Ask your data new questions

Consolidating data across silos improves business insight.

By Shannon Cutt and Ben Lorica

November 3, 2015

"33 Bridges" or "the Bridge of 33 Arches," also called the "Allah-Verdi Khan Bridge." (source: Reza Haji-pour on Wikimedia Commons)

During a special edition of The O’Reilly Podcast, host and O’Reilly chief data scientist Ben Lorica interviewed Nidhi Aggarwal, whose background is in hardware and software, and whose experience ranges from work in engineering, consulting, research, and entrepreneurship.

Aggarwal is now the strategy and marketing lead at Tamr, which uses data unification and analytics to help companies improve revenue growth through a consolidated view of their data.

Learn faster. Dig deeper. See farther.

Join the O'Reilly online learning platform. Get a free trial today and find answers on the fly, or master something new and useful.

Learn more

The following is an edited transcript of their chat. For the full interview, see the player at the end of this post or download the episode on SoundCloud.

Key takeaways from their chat:

Everybody is producing a lot of data, and wants to make a decision based on a lot of data, but they don’t necessarily have a way of realizing that ambition. Companies fall into comfortable patterns of answering questions they have always answered.
Context is really important. Data in the absence of context is likely to lead to bad insight. Depending on the context, the meaning of the data itself even changes.
People want to use different tools — even spreadsheets. Tamr offers a thin layer of software that can analyze spreadsheet data in a cohesive manner.

Ben Lorica: One of the interesting things on your resume is your stint at McKinsey, which probably gave you insight into how some famous, large companies deal with data. Let’s talk a little bit about that.

Nidhi Aggarwal: What I saw at McKinsey was that famous, large companies have a huge desire to be data driven … Everybody is producing a lot of data, and wants to make a decision based on a lot of data, but they don’t necessarily have a way of realizing that ambition. … There are still a lot of silos around. Companies ask questions like: ‘Okay how much data can we use?’, ‘Do I even know where the data is?’, ‘What data is most relevant?’, and ‘How do I prepare the data to answer the questions?’. So, what I saw over and over again was that people intuitively want to use more data, and be more data driven, but they fall into the comfortable patterns of answering the questions that they have always answered.

BL: Right, because they already have the reports, and it’s convenient and maybe there is a certain amount of bureaucracy that prevents them from collecting and matching up disparate data sources, right?
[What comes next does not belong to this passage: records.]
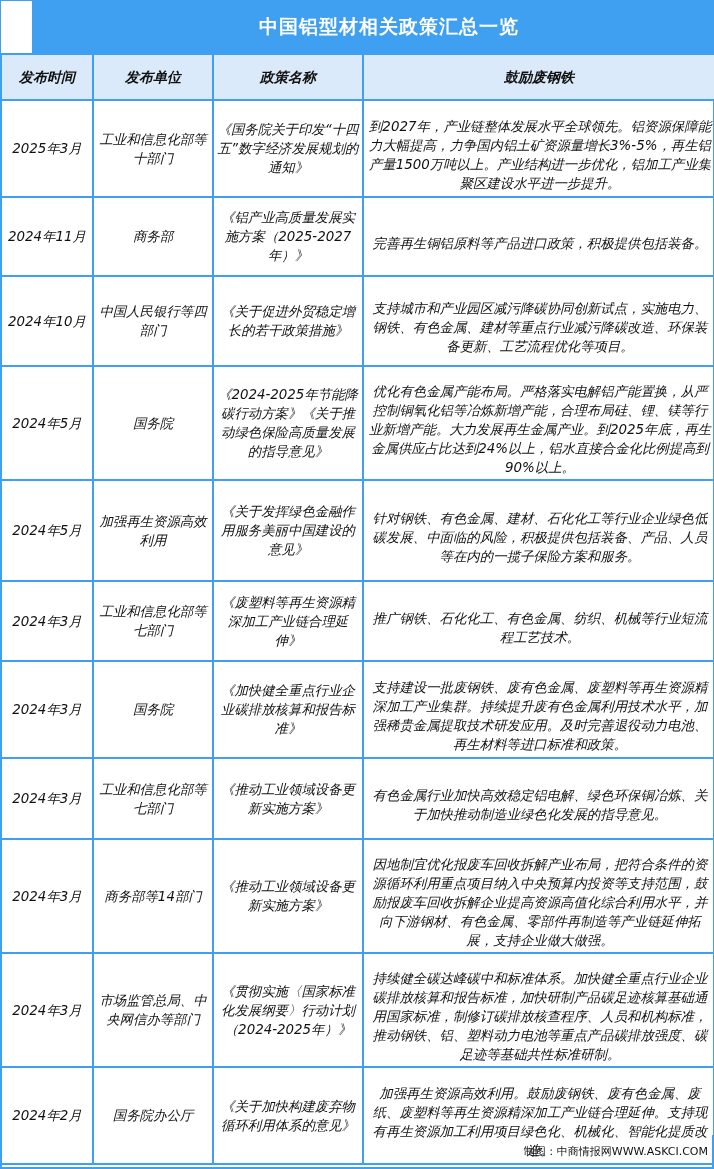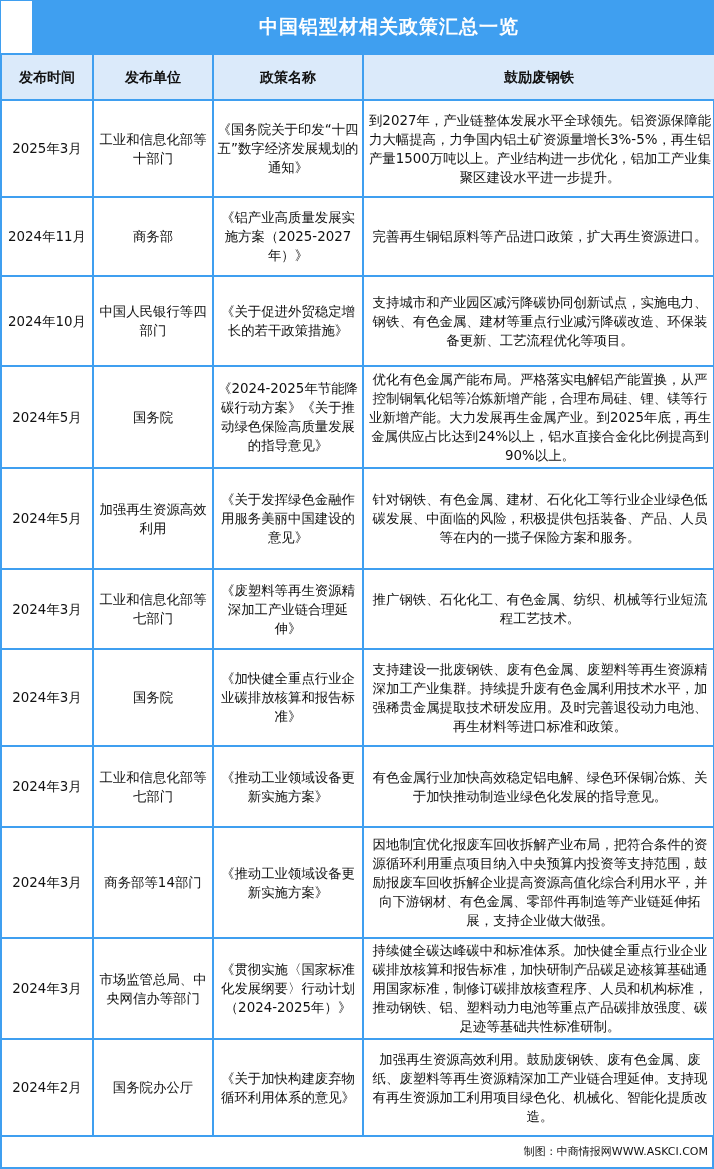"发布时间" table.policy th, table.policy td { font-style: none -> italic }
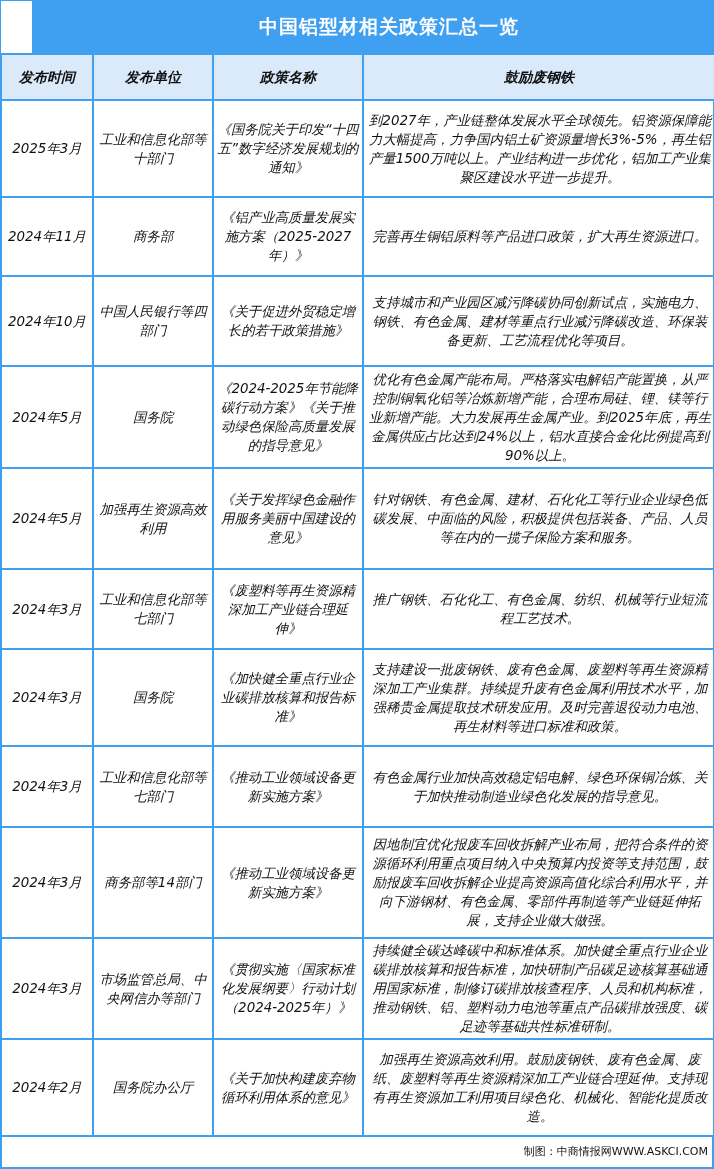"到2027年，产业链整体发展水平全球领先。铝资源保障能力大幅提高，力争国内铝土矿" table.policy td.content { padding: 2px 2px 2px 4px -> 15px 2px 2px 4px }
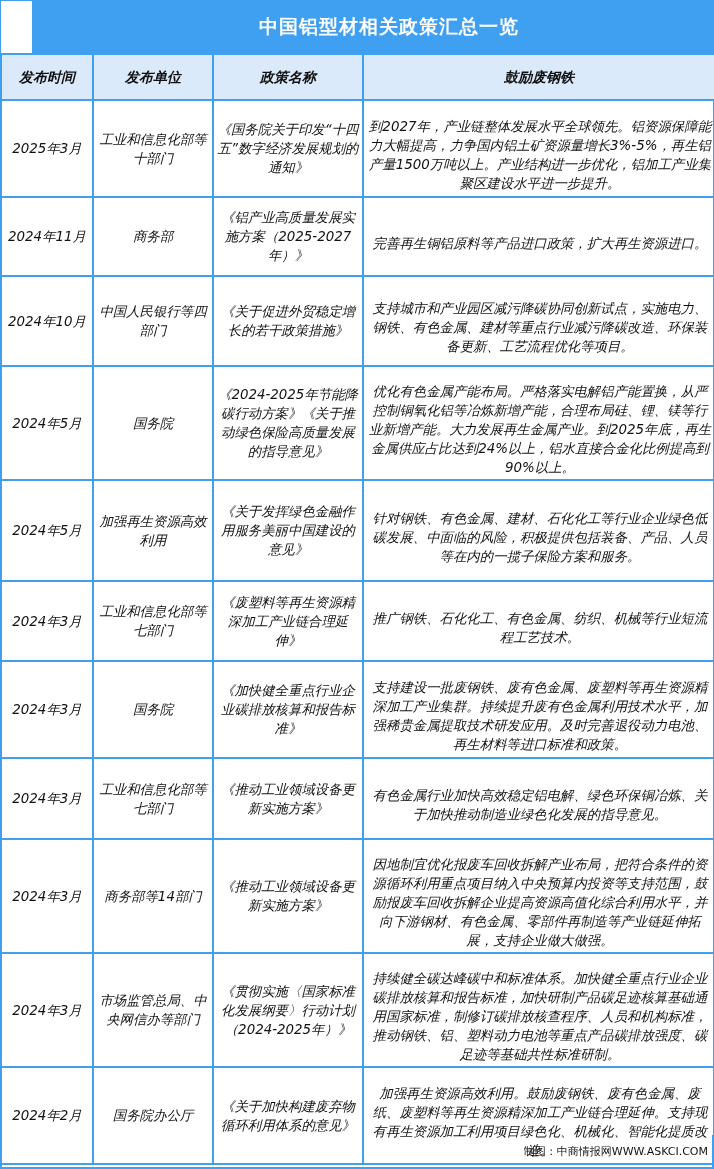"完善再生铜铝原料等产品进口政策，扩大再生资源进口。" td.content { text: 扩大再生资源进口 -> 积极提供包括装备 }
NA: Exactly, right. And I think also what has happened in the market is there is so much focus on the technology around big data and less around the art of using the big data to answer the right questions. And that has also frozen business people because they do not know what to do for Spark, or Yarn, or any of this buzzwords flying around, and it’s very confusing.

BL: What I’ve seen in an informal way is that spending at big data startups is moving away from IT more toward the line of business people. Is that the kind of trend you saw when you were at McKinsey — that business people are more empowered, now that tools are easier?

NA: I would say business people are frustrated by the lack of progress from IT. It was not their desire to take over the IT part of answering questions, but in the words of one of our customers, for example, if they ask a question, it takes IT sometimes eight months to stitch the data together before they can even begin the analysis. In that time, the business opportunity is lost, right? … IT organizations that have been very effective in partnering with business people haven’t lost their budget. … In fact, to the contrary, they are getting more on the table — they are the ones bringing the solutions to the business.

BL: At some point, you went from having your own startup to working at Tamr. What, in particular, about Tamr peaked your interest?

NA: The biggest thing for me was the problem Tamr was solving. The silo data and the silo analytics problem is something I saw over and over again. … At McKinsey, we would routinely go into client situations, solve a problem for a client, and then see that the different business units won’t even talk to each other, won’t even have a process of sharing data. These are people who are working together toward the company being successful, and that lack of sharing was really mind-boggling. And it was not that people didn’t have a desire to share; it was more that the systems and the processes and the tools were set up in such a silo that it was really hard to bring it together, even though the marketing people would like to know what they are doing in marketing, how is that affecting sales and get that feedback. … It was just challenging to do that.

… It’s not a problem we can solve just with humans, and it’s not a problem we can solve just with technology. We really need to connect the people and the technology together. … So, one of the things we say is, ‘machine driven, human guided.’

BL: What has the team at Tamr done to alleviate the whole problem of reproducibility/ repeatability of complex data pipelines in data projects?

NA: At Tamr, there are two ways in which we think about repeatable analytics. … One is, the scientific definition of repeatability — given the same analytics, somebody should be able to reproduce it, so that you take out the inherent biases.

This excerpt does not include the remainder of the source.